The problem with mainstream media, according to Gessen, is that they haven’t properly reckoned with what they are dealing with. They write about Trump using the old vocabulary of “political disagreement, judicial procedure, or partisan discussion”, which is wildly inadequate to describe something that is “crushing the system that such terminology was invented to describe”. By adhering to conceits of neutrality, objectivity and fairness, by rushing to label as “presidential” anything Trump did that, as Gessen puts it, doesn’t “sound entirely deranged”, they have helped to normalise Trump’s increasingly brazen assaults on democratic institutions. By “choosing to act as though in the war on reality it was possible not to choose sides”, Gessen states, the “American media mainstream” has become “reluctantly, though not unwittingly, the president’s accomplices”. Democrats collude in normalisation as well when, for example, they argue against Trump’s wall on the basis of expense and effectiveness, leaving the right to claim asylum out of the picture and agreeing with the need for “border security”, thus implicitly endorsing his narrative about immigrants being rapists, thugs and thieves.

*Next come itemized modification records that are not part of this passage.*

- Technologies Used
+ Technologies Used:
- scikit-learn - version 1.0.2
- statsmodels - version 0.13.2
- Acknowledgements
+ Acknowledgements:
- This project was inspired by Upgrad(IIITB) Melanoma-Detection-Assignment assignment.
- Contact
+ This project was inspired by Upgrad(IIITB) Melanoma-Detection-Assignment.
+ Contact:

Gessen acknowledges the genuine conundrums in finding the language to accurately describe the actions and nature of the Trump administration. Even “corruption” doesn’t cut it. After all, as Gessen notes, corruption’s antonym is transparency, and Trump and his family of grifters have always been transparent, appearing “to act in accordance with the belief that political power should produce personal wealth”. American politics has form in this regard – the swamp monster that is the Trumpian “autocratic attempt” did not arise from dry ground.

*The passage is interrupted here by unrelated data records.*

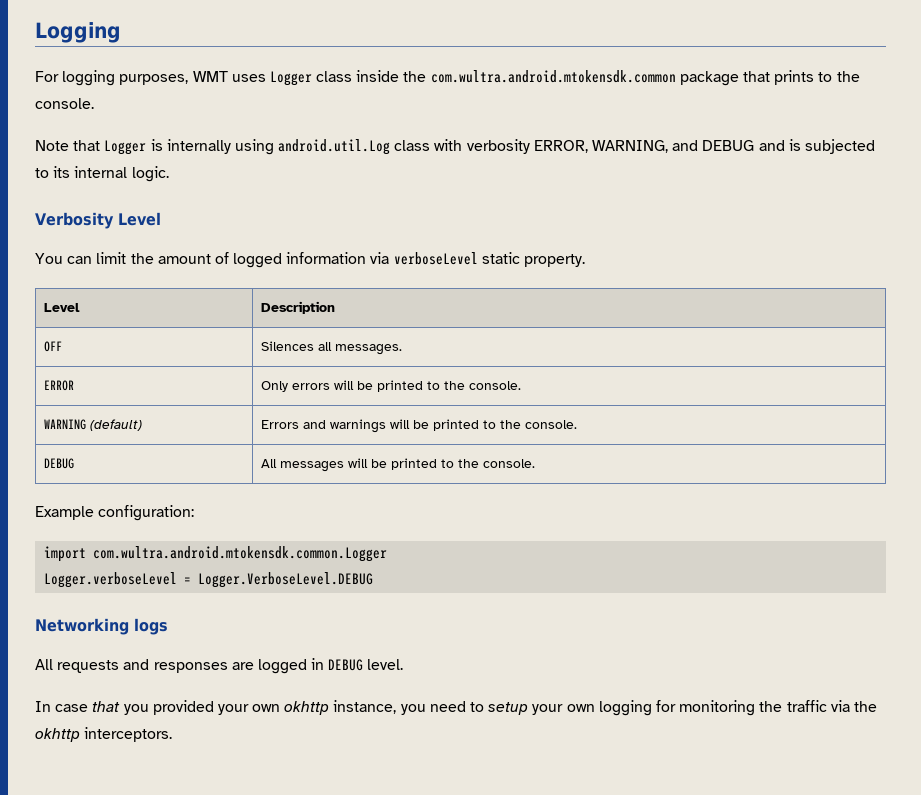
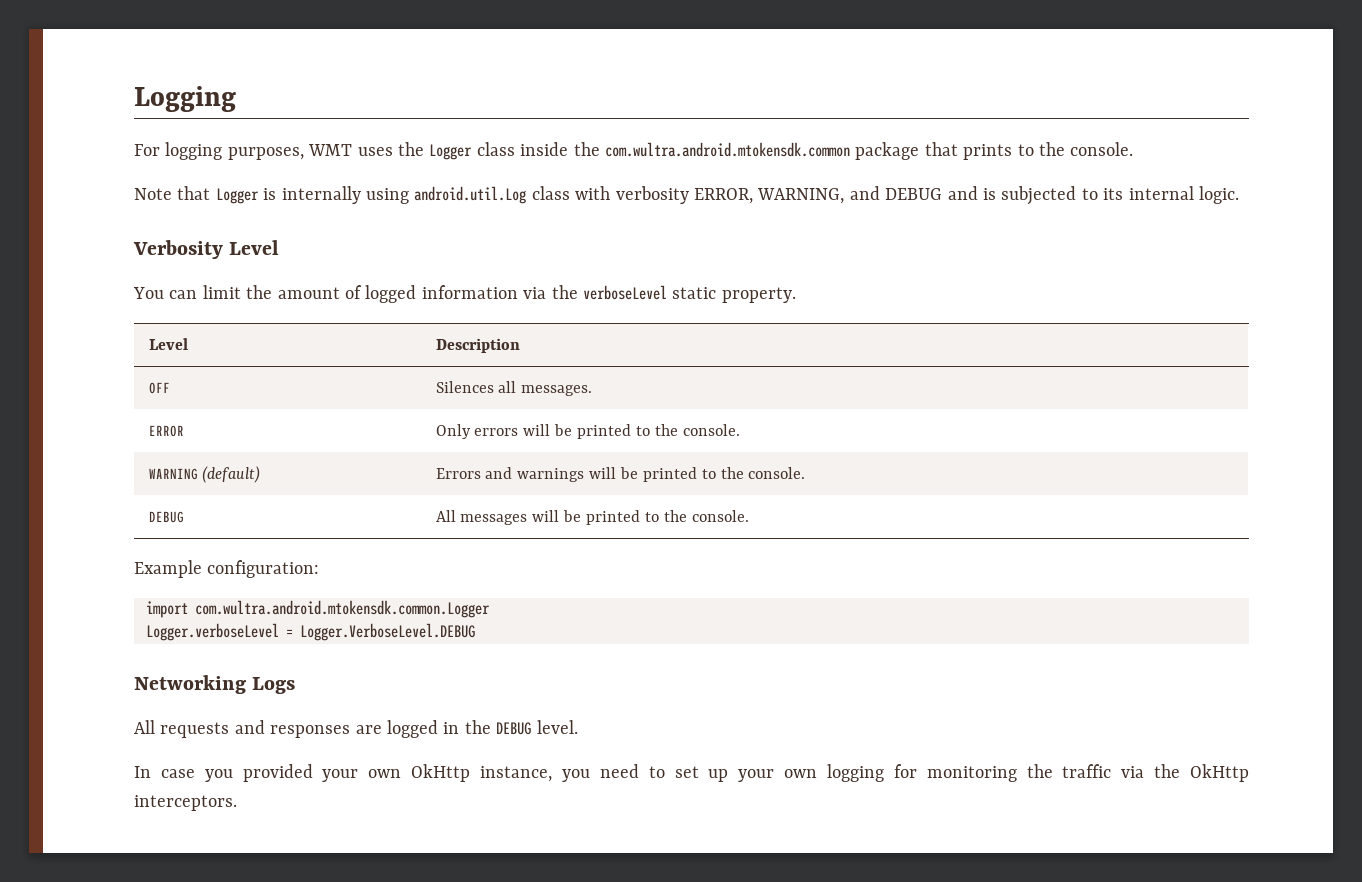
- For logging purposes, WMT uses Logger class inside the com.wultra.android.mtokensdk.common package that prints to the console.
+ For logging purposes, WMT uses the Logger class inside the com.wultra.android.mtokensdk.common package that prints to the console.
- You can limit the amount of logged information via verboseLevel static property.
+ You can limit the amount of logged information via the verboseLevel static property.
- Networking logs
+ Networking Logs
- All requests and responses are logged in DEBUG level.
+ All requests and responses are logged in the DEBUG level.
- In case that you provided your own okhttp instance, you need to setup your own logging for monitoring the traffic via the okhttp interceptors.
+ In case you provided your own OkHttp instance, you need to set up your own logging for monitoring the traffic via the OkHttp interceptors.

In the US, well before Trump arrived on the scene, Gessen writes, there was a kind of oligarchy: “Power begat more money, and money begat more power.” Autocracy itself has roots in American soil. Trump’s actions, Gessen insists, are the “logical consequence” of a long history of political inroads on democratic institutions: Abraham Lincoln’s suspension of habeas corpus in order to detain rebels he believed presented a “danger to the Union” but who probably wouldn’t have been convicted by any court; the deportation of hundreds of thousands of Mexican Americans, including “birthright citizens”, during the Great Depression; the political witch-hunts of the McCarthy era; the Watergate scandal; and on and on. Trump is the natural heir to this alternative tradition. He has always been spectacularly indifferent, even hostile, to political norms and institutions. This was part of the appeal of his 2016 campaign. “Autocrats,” Gessen writes, “declare their intentions early on.< We disbelieve or ignore them at our peril.”

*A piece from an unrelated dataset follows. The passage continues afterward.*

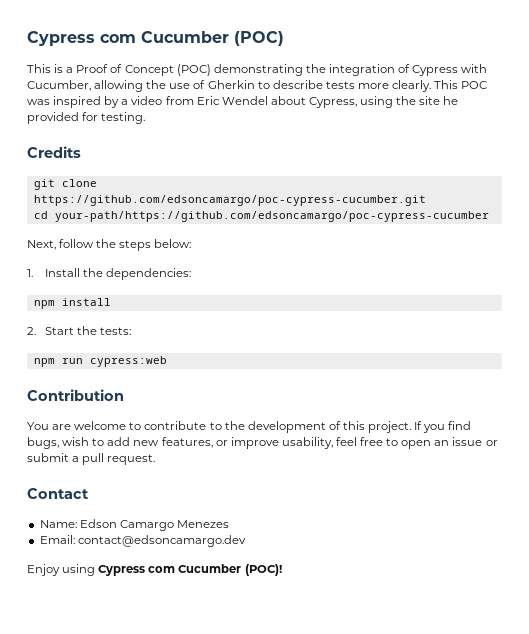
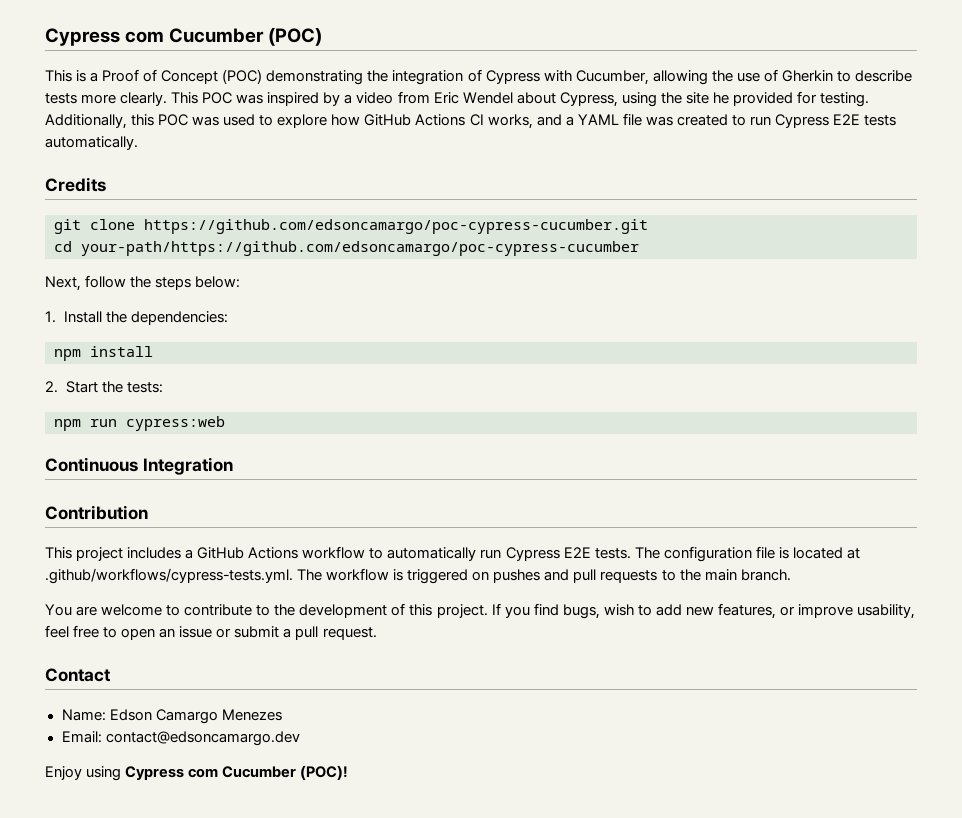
+ Additionally, this POC was used to explore how GitHub Actions CI works, and a YAML file was created to run Cypress E2E tests automatically.
+ Continuous Integration
+ This project includes a GitHub Actions workflow to automatically run Cypress E2E tests. The configuration file is located at .github/workflows/cypress-tests.yml. The workflow is triggered on pushes and pull requests to the main branch.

Gessen dissects the nature of that peril in page after page of incisive, informed analysis, presented in their characteristically pithy, aphoristic style. They warn that the temptation for Americans to stop paying attention – to either give in and accept “Trumpian reality” or tune out entirely – is strong. This, Gessen stresses, is what autocratic regimes count on – a disempowered, supine citizenry – which is why these regimes react so violently to popular movements such as Black Lives Matter, responding not by addressing the issues but by smearing their leaders and maliciously misrepresenting their nature and goals.
Gessen warns against efforts to return to what they describe as “a fictional state of pre-Trump normalcy”. Trump’s “autocratic attempt”, they demonstrate, “builds logically on the structures and norms of American government: on the concentration of power in the executive branch, and on the marriage of money and politics”. Recovery thus “will be possible only as reinvention: of institutions, of what politics means to us, and of what it means to be a democracy, if that is indeed what we choose to be”.
To have a crack at this recovery, American media need to call a lie a lie and name racism, to eliminate “the growing feeling that nothing is knowable”. They must help reinvigorate civil society so that citizens can imagine themselves participants in democracy and not just helpless “spectators to a disaster”. Recovery requires, Gessen argues, more politicians in the vein of Alexandria Ocasio-Cortez and “the Squad”, who, by not mincing their words and rejecting the politics of pragmatism, pose a viable threat to autocracy: moral authority.